Your task is to retype the listing word for word.

○ ○ ○ ○ ○

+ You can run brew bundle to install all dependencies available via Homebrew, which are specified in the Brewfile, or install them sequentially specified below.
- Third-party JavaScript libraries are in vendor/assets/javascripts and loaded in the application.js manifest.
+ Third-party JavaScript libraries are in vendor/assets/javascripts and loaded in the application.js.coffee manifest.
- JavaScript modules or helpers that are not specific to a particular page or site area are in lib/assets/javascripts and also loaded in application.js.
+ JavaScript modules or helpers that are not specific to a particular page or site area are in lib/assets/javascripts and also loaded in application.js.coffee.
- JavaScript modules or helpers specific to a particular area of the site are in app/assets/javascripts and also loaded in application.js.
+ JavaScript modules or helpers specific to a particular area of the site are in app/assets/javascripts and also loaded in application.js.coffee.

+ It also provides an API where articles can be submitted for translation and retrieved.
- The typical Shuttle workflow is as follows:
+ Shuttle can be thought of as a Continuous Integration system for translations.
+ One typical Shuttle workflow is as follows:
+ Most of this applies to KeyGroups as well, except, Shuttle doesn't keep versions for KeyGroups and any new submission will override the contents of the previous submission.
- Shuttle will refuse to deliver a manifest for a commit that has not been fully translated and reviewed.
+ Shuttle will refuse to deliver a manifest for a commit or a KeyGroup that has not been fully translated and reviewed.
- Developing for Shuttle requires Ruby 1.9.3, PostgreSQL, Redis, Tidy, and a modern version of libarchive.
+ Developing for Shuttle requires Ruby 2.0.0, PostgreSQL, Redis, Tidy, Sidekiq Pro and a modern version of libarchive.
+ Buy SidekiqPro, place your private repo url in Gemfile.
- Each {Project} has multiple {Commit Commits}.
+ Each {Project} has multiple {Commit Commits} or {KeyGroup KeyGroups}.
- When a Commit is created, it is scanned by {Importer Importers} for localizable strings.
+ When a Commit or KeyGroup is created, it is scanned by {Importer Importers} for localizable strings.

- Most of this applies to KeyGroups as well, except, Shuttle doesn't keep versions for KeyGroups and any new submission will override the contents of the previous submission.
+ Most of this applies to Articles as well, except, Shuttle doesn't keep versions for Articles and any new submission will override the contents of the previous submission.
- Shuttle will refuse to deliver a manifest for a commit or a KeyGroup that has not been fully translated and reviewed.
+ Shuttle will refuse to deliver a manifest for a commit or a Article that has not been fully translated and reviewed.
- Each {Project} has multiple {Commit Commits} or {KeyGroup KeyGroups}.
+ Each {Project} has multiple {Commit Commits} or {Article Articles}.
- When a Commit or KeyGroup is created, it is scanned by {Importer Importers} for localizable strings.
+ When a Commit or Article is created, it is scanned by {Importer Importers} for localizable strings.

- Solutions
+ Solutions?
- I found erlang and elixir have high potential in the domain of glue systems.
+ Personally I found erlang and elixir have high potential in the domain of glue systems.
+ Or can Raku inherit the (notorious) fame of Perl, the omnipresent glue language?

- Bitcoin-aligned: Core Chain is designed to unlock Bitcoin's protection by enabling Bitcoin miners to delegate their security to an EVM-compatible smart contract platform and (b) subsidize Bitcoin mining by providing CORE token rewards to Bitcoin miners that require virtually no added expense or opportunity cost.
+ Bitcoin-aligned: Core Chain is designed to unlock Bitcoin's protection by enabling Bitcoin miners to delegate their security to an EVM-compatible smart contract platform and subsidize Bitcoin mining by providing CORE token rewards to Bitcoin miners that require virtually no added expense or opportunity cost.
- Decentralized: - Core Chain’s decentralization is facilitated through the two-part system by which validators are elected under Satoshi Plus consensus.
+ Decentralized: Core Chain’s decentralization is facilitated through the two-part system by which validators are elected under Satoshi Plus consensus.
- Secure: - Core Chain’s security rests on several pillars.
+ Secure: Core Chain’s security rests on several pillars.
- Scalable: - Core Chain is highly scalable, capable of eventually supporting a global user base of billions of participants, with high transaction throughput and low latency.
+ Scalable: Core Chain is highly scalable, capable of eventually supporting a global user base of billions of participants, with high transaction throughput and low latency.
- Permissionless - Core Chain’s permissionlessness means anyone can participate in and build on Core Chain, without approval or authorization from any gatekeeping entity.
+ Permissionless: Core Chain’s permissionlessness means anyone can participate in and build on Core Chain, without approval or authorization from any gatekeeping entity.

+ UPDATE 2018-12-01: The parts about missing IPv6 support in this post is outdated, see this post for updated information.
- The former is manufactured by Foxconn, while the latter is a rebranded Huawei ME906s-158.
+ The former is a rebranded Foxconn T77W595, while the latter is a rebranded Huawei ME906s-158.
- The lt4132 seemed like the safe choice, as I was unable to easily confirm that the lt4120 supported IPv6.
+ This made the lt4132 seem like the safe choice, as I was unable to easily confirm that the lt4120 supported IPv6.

○ ○ ○ ○ ○

_RESPONSE_
+ You can run brew bundle to install all dependencies available via Homebrew, which are specified in the Brewfile, or install them sequentially specified below.
- Third-party JavaScript libraries are in vendor/assets/javascripts and loaded in the application.js manifest.
+ Third-party JavaScript libraries are in vendor/assets/javascripts and loaded in the application.js.coffee manifest.
- JavaScript modules or helpers that are not specific to a particular page or site area are in lib/assets/javascripts and also loaded in application.js.
+ JavaScript modules or helpers that are not specific to a particular page or site area are in lib/assets/javascripts and also loaded in application.js.coffee.
- JavaScript modules or helpers specific to a particular area of the site are in app/assets/javascripts and also loaded in application.js.
+ JavaScript modules or helpers specific to a particular area of the site are in app/assets/javascripts and also loaded in application.js.coffee.

+ It also provides an API where articles can be submitted for translation and retrieved.
- The typical Shuttle workflow is as follows:
+ Shuttle can be thought of as a Continuous Integration system for translations.
+ One typical Shuttle workflow is as follows:
+ Most of this applies to KeyGroups as well, except, Shuttle doesn't keep versions for KeyGroups and any new submission will override the contents of the previous submission.
- Shuttle will refuse to deliver a manifest for a commit that has not been fully translated and reviewed.
+ Shuttle will refuse to deliver a manifest for a commit or a KeyGroup that has not been fully translated and reviewed.
- Developing for Shuttle requires Ruby 1.9.3, PostgreSQL, Redis, Tidy, and a modern version of libarchive.
+ Developing for Shuttle requires Ruby 2.0.0, PostgreSQL, Redis, Tidy, Sidekiq Pro and a modern version of libarchive.
+ Buy SidekiqPro, place your private repo url in Gemfile.
- Each {Project} has multiple {Commit Commits}.
+ Each {Project} has multiple {Commit Commits} or {KeyGroup KeyGroups}.
- When a Commit is created, it is scanned by {Importer Importers} for localizable strings.
+ When a Commit or KeyGroup is created, it is scanned by {Importer Importers} for localizable strings.

- Most of this applies to KeyGroups as well, except, Shuttle doesn't keep versions for KeyGroups and any new submission will override the contents of the previous submission.
+ Most of this applies to Articles as well, except, Shuttle doesn't keep versions for Articles and any new submission will override the contents of the previous submission.
- Shuttle will refuse to deliver a manifest for a commit or a KeyGroup that has not been fully translated and reviewed.
+ Shuttle will refuse to deliver a manifest for a commit or a Article that has not been fully translated and reviewed.
- Each {Project} has multiple {Commit Commits} or {KeyGroup KeyGroups}.
+ Each {Project} has multiple {Commit Commits} or {Article Articles}.
- When a Commit or KeyGroup is created, it is scanned by {Importer Importers} for localizable strings.
+ When a Commit or Article is created, it is scanned by {Importer Importers} for localizable strings.

- Solutions
+ Solutions?
- I found erlang and elixir have high potential in the domain of glue systems.
+ Personally I found erlang and elixir have high potential in the domain of glue systems.
+ Or can Raku inherit the (notorious) fame of Perl, the omnipresent glue language?

- Bitcoin-aligned: Core Chain is designed to unlock Bitcoin's protection by enabling Bitcoin miners to delegate their security to an EVM-compatible smart contract platform and (b) subsidize Bitcoin mining by providing CORE token rewards to Bitcoin miners that require virtually no added expense or opportunity cost.
+ Bitcoin-aligned: Core Chain is designed to unlock Bitcoin's protection by enabling Bitcoin miners to delegate their security to an EVM-compatible smart contract platform and subsidize Bitcoin mining by providing CORE token rewards to Bitcoin miners that require virtually no added expense or opportunity cost.
- Decentralized: - Core Chain’s decentralization is facilitated through the two-part system by which validators are elected under Satoshi Plus consensus.
+ Decentralized: Core Chain’s decentralization is facilitated through the two-part system by which validators are elected under Satoshi Plus consensus.
- Secure: - Core Chain’s security rests on several pillars.
+ Secure: Core Chain’s security rests on several pillars.
- Scalable: - Core Chain is highly scalable, capable of eventually supporting a global user base of billions of participants, with high transaction throughput and low latency.
+ Scalable: Core Chain is highly scalable, capable of eventually supporting a global user base of billions of participants, with high transaction throughput and low latency.
- Permissionless - Core Chain’s permissionlessness means anyone can participate in and build on Core Chain, without approval or authorization from any gatekeeping entity.
+ Permissionless: Core Chain’s permissionlessness means anyone can participate in and build on Core Chain, without approval or authorization from any gatekeeping entity.

+ UPDATE 2018-12-01: The parts about missing IPv6 support in this post is outdated, see this post for updated information.
- The former is manufactured by Foxconn, while the latter is a rebranded Huawei ME906s-158.
+ The former is a rebranded Foxconn T77W595, while the latter is a rebranded Huawei ME906s-158.
- The lt4132 seemed like the safe choice, as I was unable to easily confirm that the lt4120 supported IPv6.
+ This made the lt4132 seem like the safe choice, as I was unable to easily confirm that the lt4120 supported IPv6.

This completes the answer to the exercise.